Wednesday 21 August 2013

Alhamdulillah, Berkat Beasiswa Nggak Jadi PRT

Ketika sudah bertekad, segala cara akan ditempuh untuk meraih apa yang diinginkan. Hal ini tercermin dari Stya Nur Istiqomah. Gadis kelahiran Lampung Utara, 19 tahun silam ini rela bekerja apa saja untuk bisa kuliah, termasuk menjadi pembantu rumah tangga (PRT).
Stya Nur Istikomah
Stya menceritakan, ia pernah merasakan menjadi PRT selama tiga bulan. Dia pun menuturkannya kepada Okezone.
Waktu itu aku enggak punya uang untuk beli formulir SNMPTN, aku juga enggak mau merepotkan bapak. Kebetulan waktu itu salah satu staf di tempat bapak bekerja sedang mencari pembantu rumah tangga. Jadi ya aku tawarkan diri saja. Satu bulan dibayar Rp600 ribu, kisah alumnus SMA 1 Negeri Merlung, Jambi ini bersemangat.
Stya menceritakan, untuk pergi ke sekolah ia harus menempuh jarak delapan kilometer (km) dengan menumpang truk besar. Ditambah kondisi jalan yang tidak bagus, yang kerap berlumpur apabila turun hujan.
Kalau hujan turun pasti sepatu kotor dan pakaian basah kuyup. Aku sering diejek teman-teman sekolah, pun sering dimarahin guru karena sering datang terlambat. Padahal aku terlambat itu kan bukan keinginan aku, tetapi karena faktor alam, tambah gadis yang kini berkuliah di Universitas Jambi.
Satya sempat kecewa karena tidak lolos SNMPTN, namun ia tidak menyerah begitu saja untuk bisa kuliah. Ia mengambil jalur PMDK yang disediakan oleh pihak sekolah dan akhirnya diterima di Universitas Jambi. Tidak sampai di situ, Satya pun memikirkan bagaimana caranya untuk membayar uang kuliah nanti.
Aku sempat berpikir untuk bekerja lagi sebagai pembantu atau kerja hal lain supaya bisa membiayai kuliah. Untung waktu itu aku menemukan informasi mengenai beasiswa. Aku daftar, ikut seleksi, dan diterima. Untung lah aku jadi bisa kuliah secara gratis, papar mahasiswa jurusan Agroekoteknologi.
Dia mendapat beasiswa dari sebuah yayasan berbasis industri rokok. Jasa perusahaan itu sangat besar dalam hidup aku. Kelak apabila lulus nanti aku akan mengabdi di perusahaan itu, imbuh dia.
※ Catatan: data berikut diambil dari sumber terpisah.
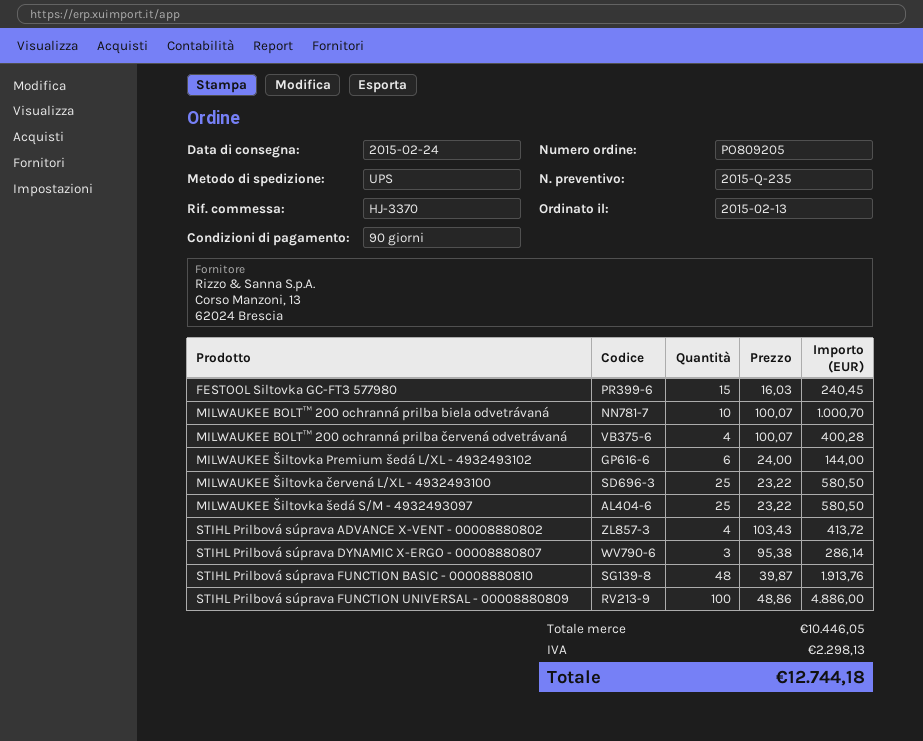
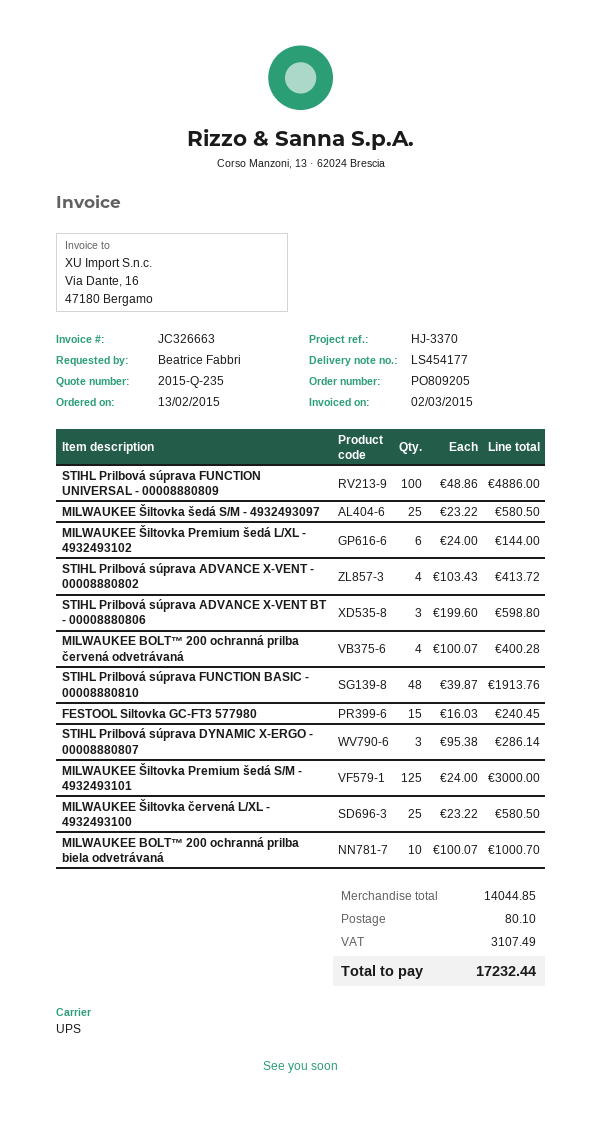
STIHL Prilbová súprava ADVANCE X-VENT BT - 00008880806: none -> 3 x 199.60 = 598.80
MILWAUKEE Šiltovka Premium šedá S/M - 4932493101: none -> 125 x 24.00 = 3000.00
subtotal: 10446.05 -> 14044.85
shipping: none -> 80.10
tax: 2298.13 -> 3107.49
total: 12744.18 -> 17232.44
Perusahaan yang dimaksud adalah Tanoto Foundation.
Orangtua pun menjadi sosok yang sangat berperan dan selalu menyemangati Stya. Ibu pernah berpesan, 'hidupmu itu pilihanmu, pertanggungjawabkan pilihanmu itu', tutup Stya. (OKZ)


Cari Duit untuk Beli Formulir SNMPTN
Bisa mengenyam pendidikan di perguruan tinggi negeri masih menjadi mimpi banyak orang di Indonesia. Salah satunya Tya Nur Istiqomah (20), siswi SMAN 1 Merlung, Jambi.
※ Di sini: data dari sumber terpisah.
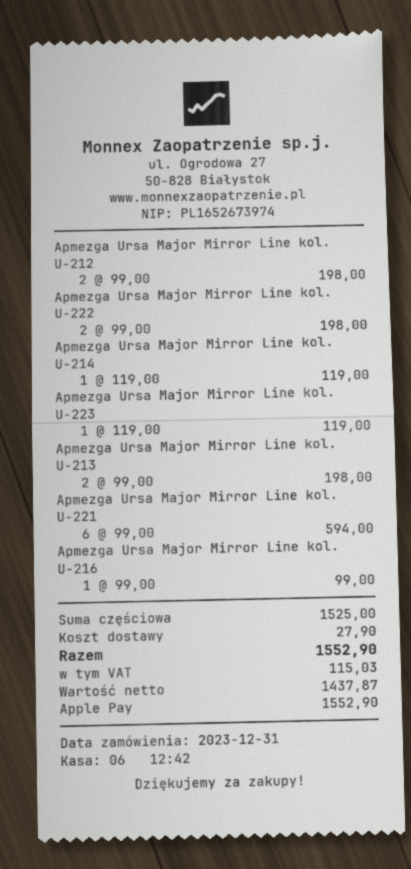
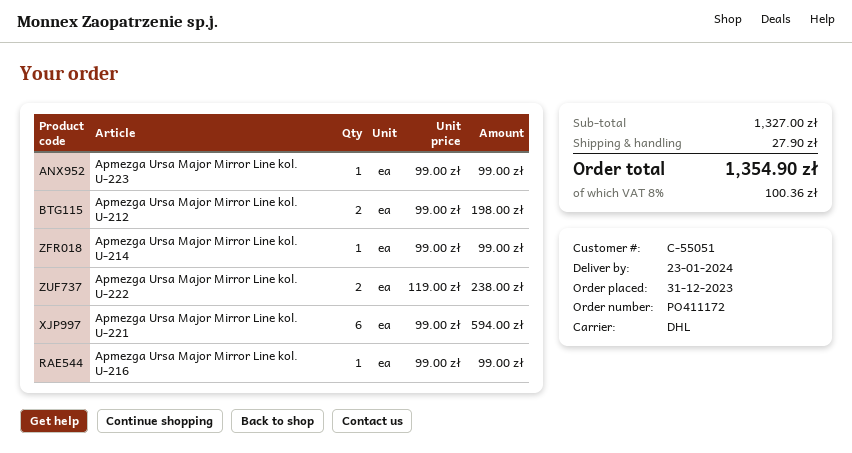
Apmezga Ursa Major Mirror Line kol. U-222: 2 x 99.00 = 198.00 -> 2 x 119.00 = 238.00
Apmezga Ursa Major Mirror Line kol. U-214: 1 x 119.00 = 119.00 -> 1 x 99.00 = 99.00
Apmezga Ursa Major Mirror Line kol. U-223: 1 x 119.00 = 119.00 -> 1 x 99.00 = 99.00
Apmezga Ursa Major Mirror Line kol. U-213: 2 x 99.00 = 198.00 -> none
subtotal: 1525.00 -> 1327.00
tax: 115.03 -> 100.36
total: 1552.90 -> 1354.90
Untuk mendapat secarik formulir Seleksi Nasional Masuk Perguruan Tinggi Negeri (SNMPTN), gadis yang sering disapa Tya itu harus rela menjadi pembantu rumah tangga.
Tya rupanya sudah terbiasa bersusah payah untuk mendapatkan pendidikan. Sejak SMP sampai SMA, dia harus menumpang truk untuk bisa bersekolah yang jauhnya hingga 8 kilometer.
"Dulu SMP SMA harus bisa semua naik ke atas truk jam 6 pagi. Nanti kalau di tengah jalan kehujanan kita harus plastikin sepatu kita. Sudah sampai sekolah pasti banyak yang ejek karena kita kebasahan," cerita Tya di gathering Tanoto Foundation di desa Batu Layang, Cisarua, Senin (19/8).
Tya tidak bisa protes atau meminta fasilitas sekolah dengan mudah kepada orangtuanya. Sebab bapak-ibunya hanya bekerja sebagai petani kelapa sawit. Situasi semakin pelik ketika ayah Tya berhenti bekerja. Tya yang kebingungan kemudian memantapkan hati untuk tetap maju ke perguruan tinggi.
"Bapak paham saya bilang mau kuliah. Saya harus bisa masuk. Saya lalu jadi pembantu rumah tangga buat beli formulir," kata Tya.
Selama tiga bulan, Tya bekerja menjadi pembantu di rumah asisten perusahaan bekas ayahnya bekerja. Dengan gaji Rp 600 ribu per bulan, dia berhasil membeli formulir SNMPTN. Sayangnya, saat ujian dia tidak lolos.
Tidak patah arang, Tya kemudian mencoba lewat jalur Penelusuran Minat dan Kemampuan (PMDK) Universitas Jambi jurusan Agroteknologi. Lewat seleksi ini, Tya akhirnya berhasil lulus menjadi mahasiswa di sana.
Menjadi mahasiswa di perguruan tinggi, tak membuat Tya lepas dari persoalan uang kuliah.
"Saya ambil beasiswa Tanoto Foundation untuk jalur regional. Di Provinsi Jambi cuma empat orang yang terpilih dari 100 pendaftar. Salah satunya saya," kata Tya bangga.
Tya amat bersyukur atas beasiswa yang diberikan Tanoto Foundation kepadanya. Dia berhasil membuktikan pada semua, termasuk orangtuanya bahwa dia berhasil masuk universitas dengan kesungguhan yang dia punya. Tya pun merapalkan pesan disampaikan ibunya.
"Apa yang kamu pilih adalah tanggung jawabmu," tutupnya dengan perasaan haru.